WHAT TO WORK ON: Where a line below carries the word "letter", include it in the count, then give the count alone.

THE RECORDS Block Start

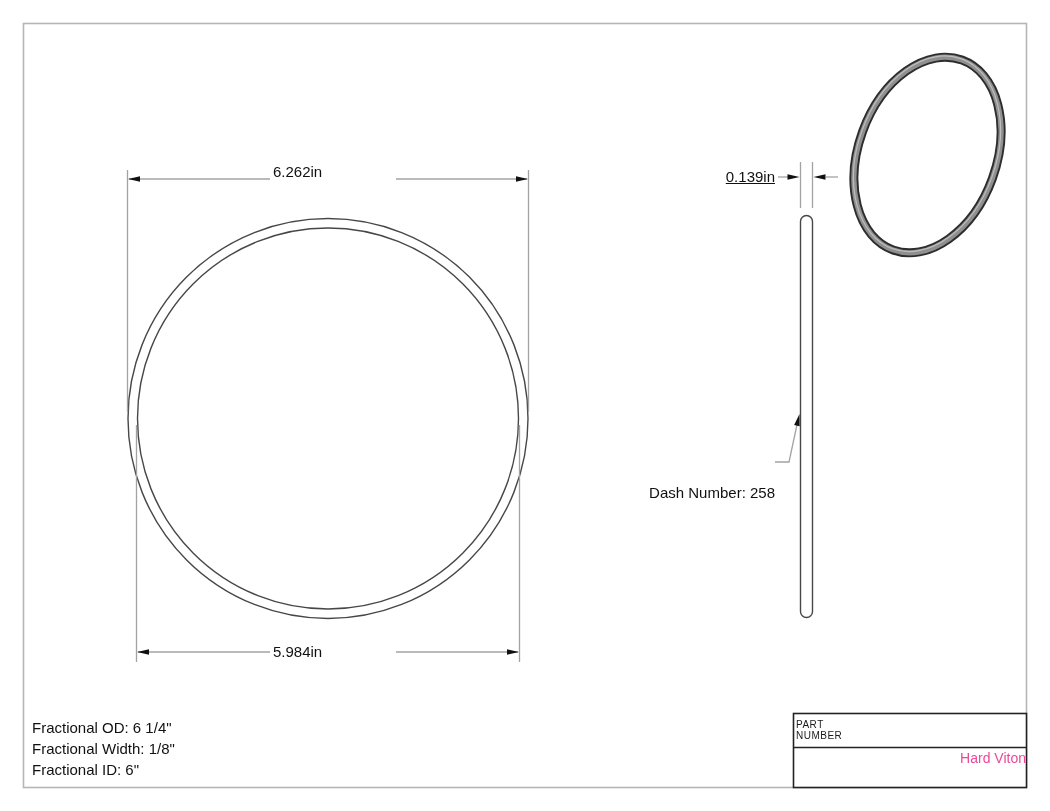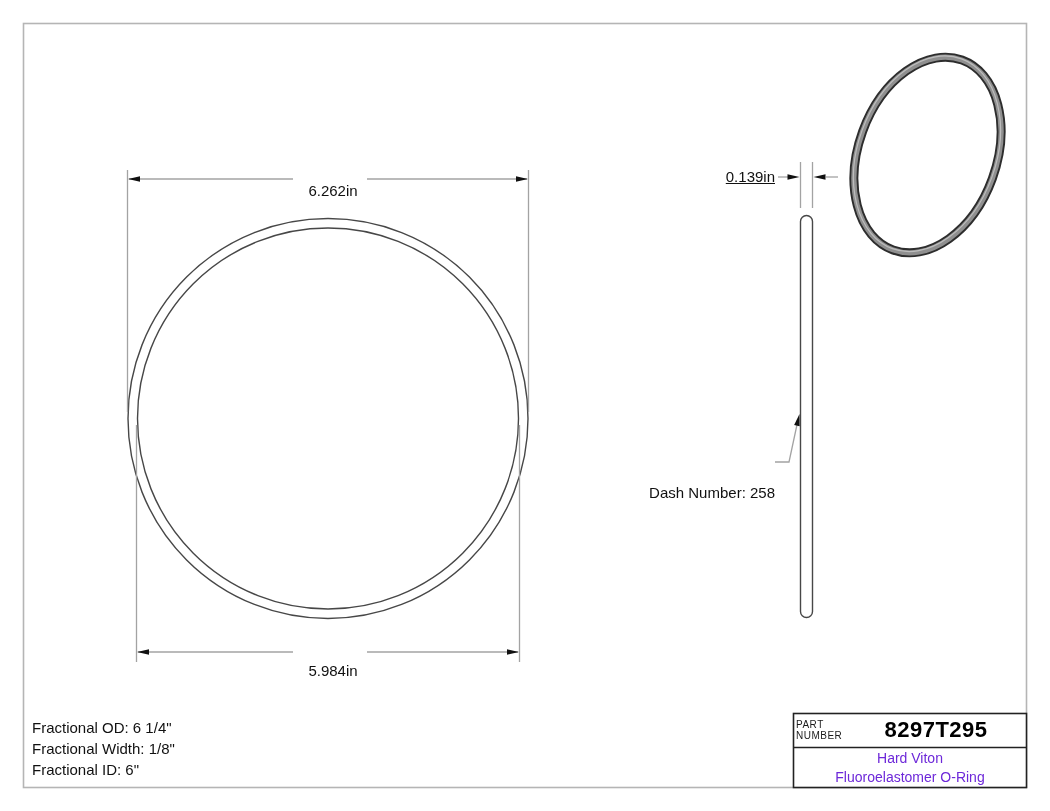--- a/index.html
+++ b/index.html
@@ -8,26 +8,26 @@
     font-family:"Liberation Sans",sans-serif;color:#111;
   }
   svg{position:absolute;left:0;top:0;}
   .dim{stroke:#a3a3a3;stroke-width:1.3;fill:none;}
   .obj{stroke:#474747;stroke-width:1.4;fill:none;}
   .frame{stroke:#b5b5b5;stroke-width:1.6;fill:none;}
   .tb{stroke:#222;stroke-width:1.6;fill:#ffffff;}
   .tbline{stroke:#222;stroke-width:1.4;}
   .arrow{fill:#111;stroke:none;}
   .label{position:absolute;font-size:15px;line-height:18px;white-space:nowrap;background:#fff;padding:0 3px;}
-  .center{text-align:center;margin-top:19px;}
+  .center{text-align:left;}
   .right{text-align:right;}
   .note{position:absolute;font-size:15px;line-height:20px;white-space:nowrap;}
   .tb-small{position:absolute;font-size:10px;line-height:11px;letter-spacing:.5px;color:#1a1a1a;}
   .tb-part{position:absolute;font-size:22px;font-weight:bold;letter-spacing:.5px;text-align:center;color:#000;}
-  .tb-mat{position:absolute;font-size:14px;line-height:19px;text-align:center;color:#6d28d9;}
+  .tb-mat{position:absolute;font-size:14px;line-height:19px;text-align:right;color:#ec4899;}
 </style>
 </head>
 <body>
 
 <div id="stage">
 
   <svg width="1050" height="811" viewBox="0 0 1050 811">
 
     <rect x="23.5" y="23.5" width="1003" height="764" class="frame"></rect>
 
@@ -74,17 +74,15 @@
   <div class="label center" style="left:270px;top:643px;width:120px;">5.984in</div>
   <div class="label right" style="left:672px;top:168px;width:100px;text-decoration:underline;">0.139in</div>
   <div class="label right" style="left:592px;top:484px;width:180px;">Dash Number: 258</div>
 
   <div class="note" style="left:32px;top:718px;">Fractional OD: 6 1/4"</div>
   <div class="note" style="left:32px;top:739px;">Fractional Width: 1/8"</div>
   <div class="note" style="left:32px;top:760px;">Fractional ID: 6"</div>
 
   <div class="tb-small" style="left:796px;top:719px;width:56px;">PART</div>
   <div class="tb-small" style="left:796px;top:730px;width:56px;">NUMBER</div>
-  <div class="tb-part" style="left:852px;top:717px;width:168px;">8297T295</div>
   <div class="tb-mat" style="left:794px;top:749px;width:232px;">Hard Viton</div>
-  <div class="tb-mat" style="left:794px;top:768px;width:232px;">Fluoroelastomer O-Ring</div>
 
 </div>
 
 </body></html>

THE RECORDS Block End

SOLUTION FOR THIS EXERCISE: 2